_What to work on:_ From the first line to the last, copy the data exactly and drop the pictures.

Given data Start Marker

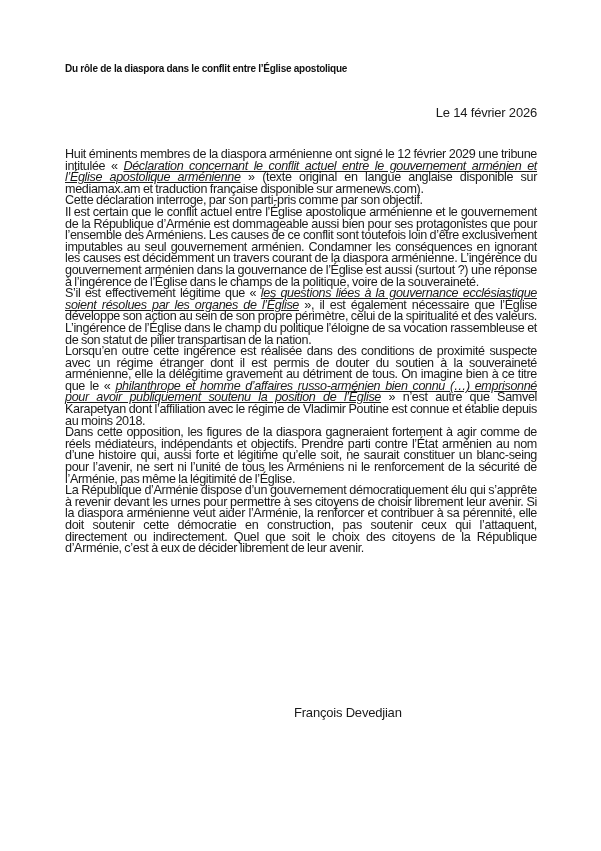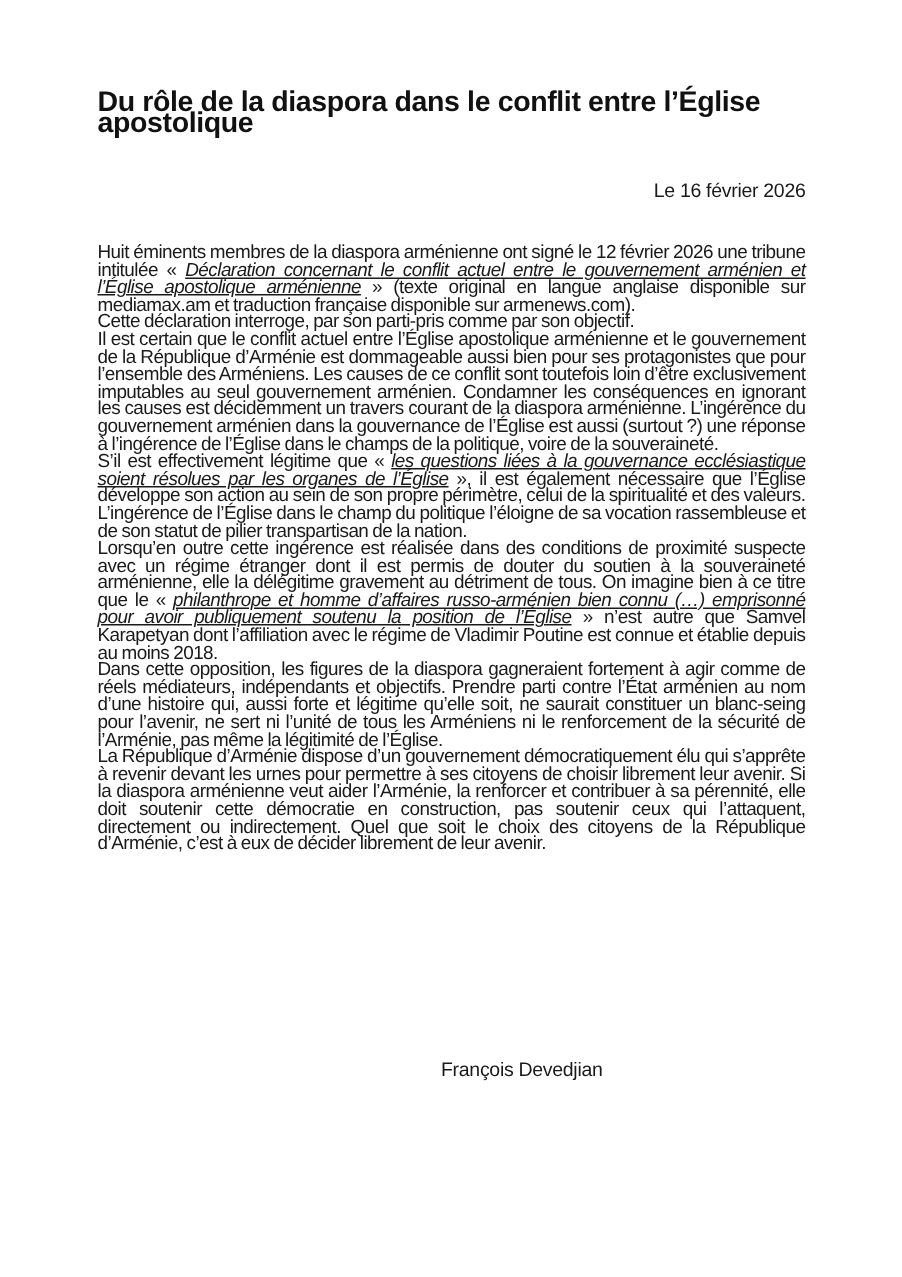--- a/index.html
+++ b/index.html
@@ -24,7 +24,7 @@
     .title {
       font-family: "Liberation Sans", sans-serif;
       font-weight: bold;
-      font-size: 19px;
+      font-size: 10px;
       line-height: 14px;
       margin: 0;
       letter-spacing: -0.25px;

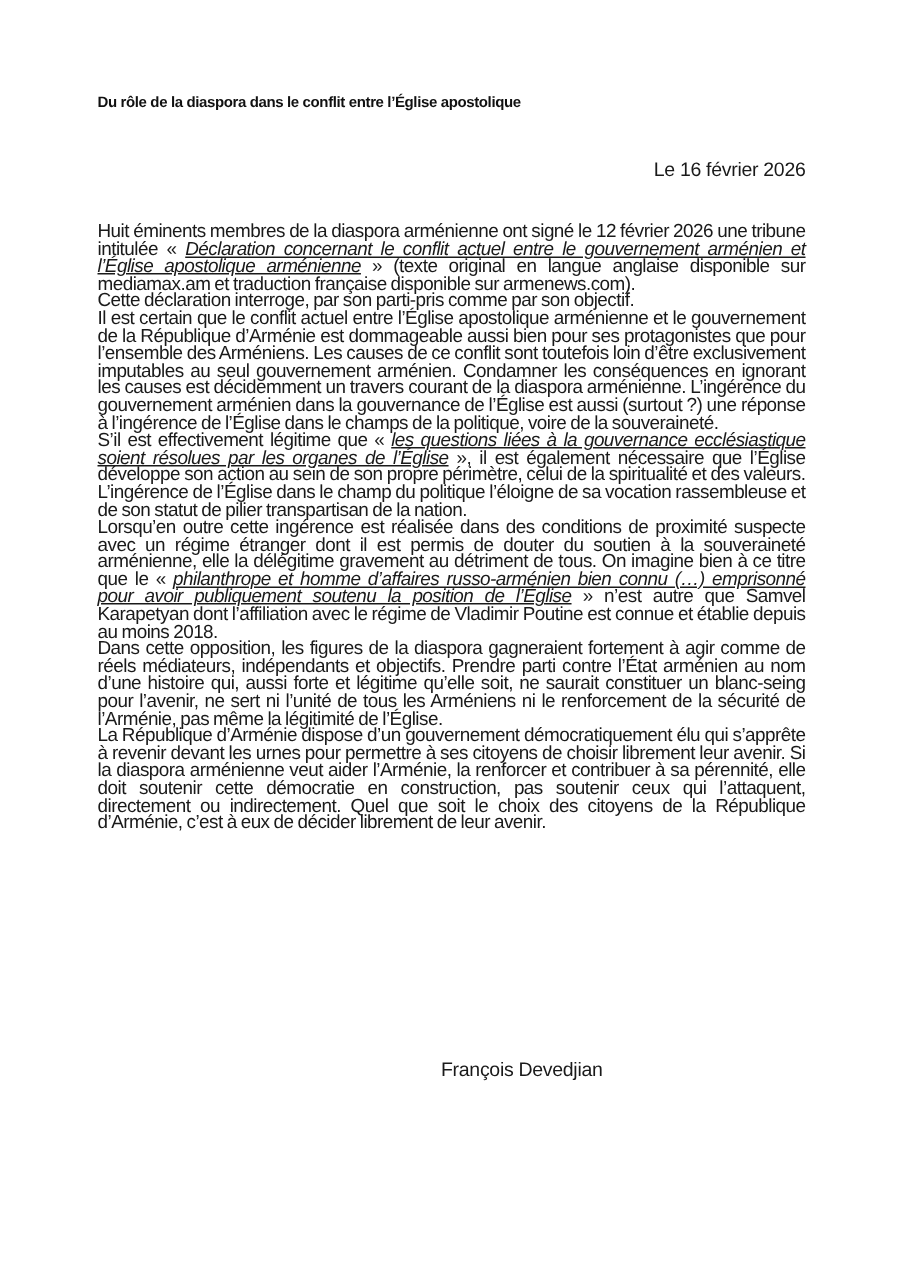--- a/index.html
+++ b/index.html
@@ -68,7 +68,7 @@
     <span>Du rôle de la diaspora dans le conflit entre l’Église apostolique</span><br>
   </h1>
 
-  <div class="date">Le 16 février 2026</div>
+  <div class="date">Le 14 février 2026</div>
 
   <p class="para p1"><span>Huit éminents membres de la diaspora arménienne ont signé le 12 février 2026 une tribune intitulée « </span><em>Déclaration concernant le conflit actuel entre le gouvernement arménien et l’Église apostolique arménienne</em><span> » (texte original en langue anglaise disponible sur mediamax.am et traduction française disponible sur armenews.com).</span></p>
 

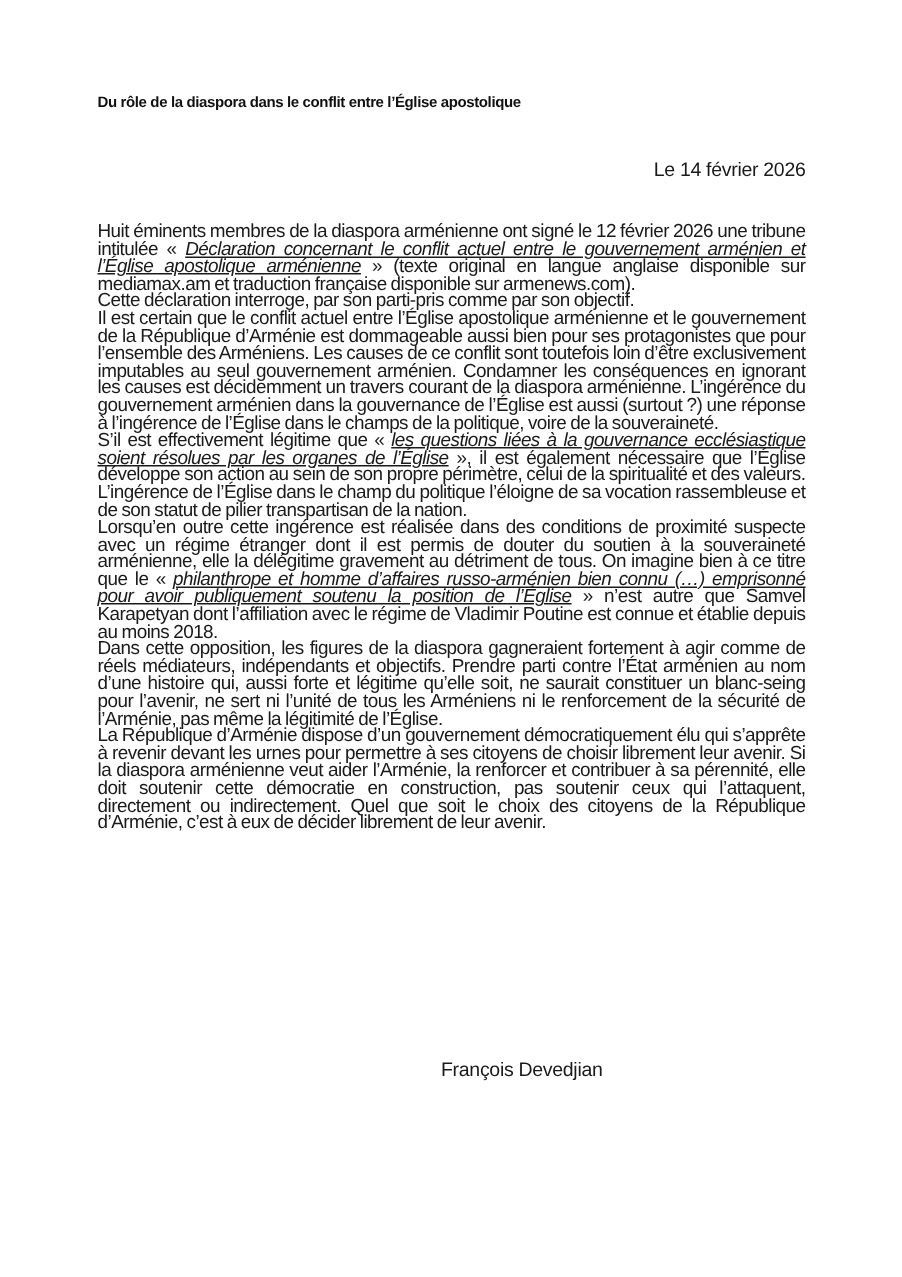--- a/index.html
+++ b/index.html
@@ -70,7 +70,7 @@
 
   <div class="date">Le 14 février 2026</div>
 
-  <p class="para p1"><span>Huit éminents membres de la diaspora arménienne ont signé le 12 février 2026 une tribune intitulée « </span><em>Déclaration concernant le conflit actuel entre le gouvernement arménien et l’Église apostolique arménienne</em><span> » (texte original en langue anglaise disponible sur mediamax.am et traduction française disponible sur armenews.com).</span></p>
+  <p class="para p1"><span>Huit éminents membres de la diaspora arménienne ont signé le 12 février 2029 une tribune intitulée « </span><em>Déclaration concernant le conflit actuel entre le gouvernement arménien et l’Église apostolique arménienne</em><span> » (texte original en langue anglaise disponible sur mediamax.am et traduction française disponible sur armenews.com).</span></p>
 
   <p class="para gap">Cette déclaration interroge, par son parti-pris comme par son objectif.</p>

Given data End Marker

_Problem solution:_
--- a/index.html
+++ b/index.html
@@ -24,7 +24,7 @@
     .title {
       font-family: "Liberation Sans", sans-serif;
       font-weight: bold;
-      font-size: 19px;
+      font-size: 10px;
       line-height: 14px;
       margin: 0;
       letter-spacing: -0.25px;

--- a/index.html
+++ b/index.html
@@ -68,7 +68,7 @@
     <span>Du rôle de la diaspora dans le conflit entre l’Église apostolique</span><br>
   </h1>
 
-  <div class="date">Le 16 février 2026</div>
+  <div class="date">Le 14 février 2026</div>
 
   <p class="para p1"><span>Huit éminents membres de la diaspora arménienne ont signé le 12 février 2026 une tribune intitulée « </span><em>Déclaration concernant le conflit actuel entre le gouvernement arménien et l’Église apostolique arménienne</em><span> » (texte original en langue anglaise disponible sur mediamax.am et traduction française disponible sur armenews.com).</span></p>
 

--- a/index.html
+++ b/index.html
@@ -70,7 +70,7 @@
 
   <div class="date">Le 14 février 2026</div>
 
-  <p class="para p1"><span>Huit éminents membres de la diaspora arménienne ont signé le 12 février 2026 une tribune intitulée « </span><em>Déclaration concernant le conflit actuel entre le gouvernement arménien et l’Église apostolique arménienne</em><span> » (texte original en langue anglaise disponible sur mediamax.am et traduction française disponible sur armenews.com).</span></p>
+  <p class="para p1"><span>Huit éminents membres de la diaspora arménienne ont signé le 12 février 2029 une tribune intitulée « </span><em>Déclaration concernant le conflit actuel entre le gouvernement arménien et l’Église apostolique arménienne</em><span> » (texte original en langue anglaise disponible sur mediamax.am et traduction française disponible sur armenews.com).</span></p>
 
   <p class="para gap">Cette déclaration interroge, par son parti-pris comme par son objectif.</p>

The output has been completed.